Bloom Energy (BE 5.17%) investors finally caught a break this afternoon. Two days ago, The Wall Street Journal published a critique on Bloom, explaining how the company attempted to disrupt the power grid by offering energy users the option of producing their own power on-site, but ended up getting disrupted itself when cheaper, more efficient forms of distributed energy production emerged.
Bloom stock sank 18% in response to that article, and at first appeared poised to go lower again today, sinking 5% in early trading. But then it recovered, finishing the day up 3%, and investment bank Johnson Rice had something to do with that.
In a note just 15 words long, TheFly.com reports that Johnson Rice initiated coverage of Bloom stock yesterday, about 20 minutes after Bloom shares had closed down heavily. There's little detail on precisely why Bloom won Johnson's favor, although the fact that the stock was suddenly 18% cheaper probably had something to do with it.
Whatever the reason, Johnson Rice now rates the stock "accumulate," with a $32 price target implying there could be as much as 23% upside in the shares.
Is Johnson Rice right about that? On the one hand, Bloom is the only fuel cell stock to have generated appreciable free cash flow from its business anytime in recent memory (about $113 million last year).
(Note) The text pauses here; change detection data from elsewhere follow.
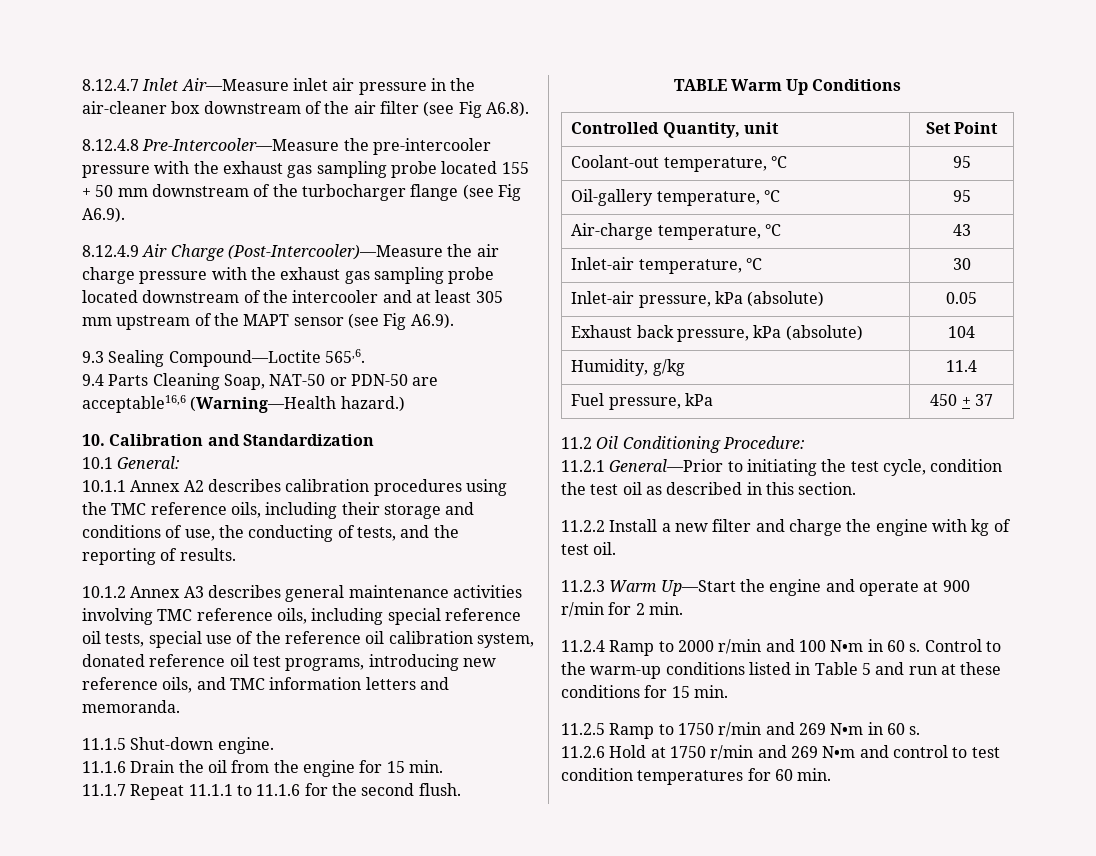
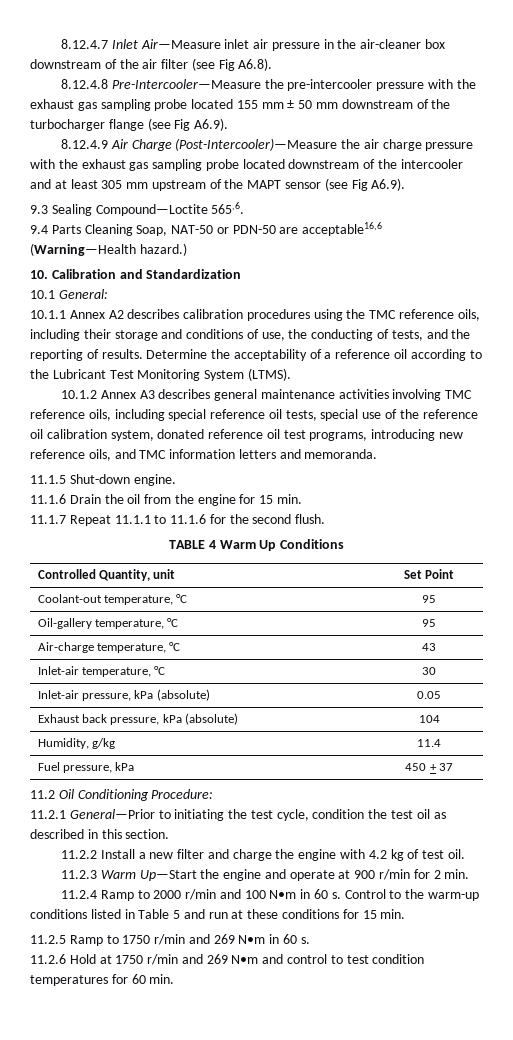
- 8.12.4.8 Pre-Intercooler—Measure the pre-intercooler pressure with the exhaust gas sampling probe located 155 + 50 mm downstream of the turbocharger flange (see Fig A6.9).
+ 8.12.4.8 Pre-Intercooler—Measure the pre-intercooler pressure with the exhaust gas sampling probe located 155 mm ± 50 mm downstream of the turbocharger flange (see Fig A6.9).
+ Determine the acceptability of a reference oil according to the Lubricant Test Monitoring System (LTMS).
- TABLE Warm Up Conditions
+ TABLE 4 Warm Up Conditions
- 11.2.2 Install a new filter and charge the engine with kg of test oil.
+ 11.2.2 Install a new filter and charge the engine with 4.2 kg of test oil.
On the other hand, 2020 hasn't been as kind to Bloom. Through the first nine months of this year, it has already burned through $113 million in negative free cash flow. And in contrast to all its renewable energy peers (Plug Power, FuelCell Energy, and Ballard Power), Bloom's sales through the first three quarters of this year are actually down about 5% in comparison to last year.
So although Bloom stock is cheaper today than it was a few days ago, maybe it deserves to be.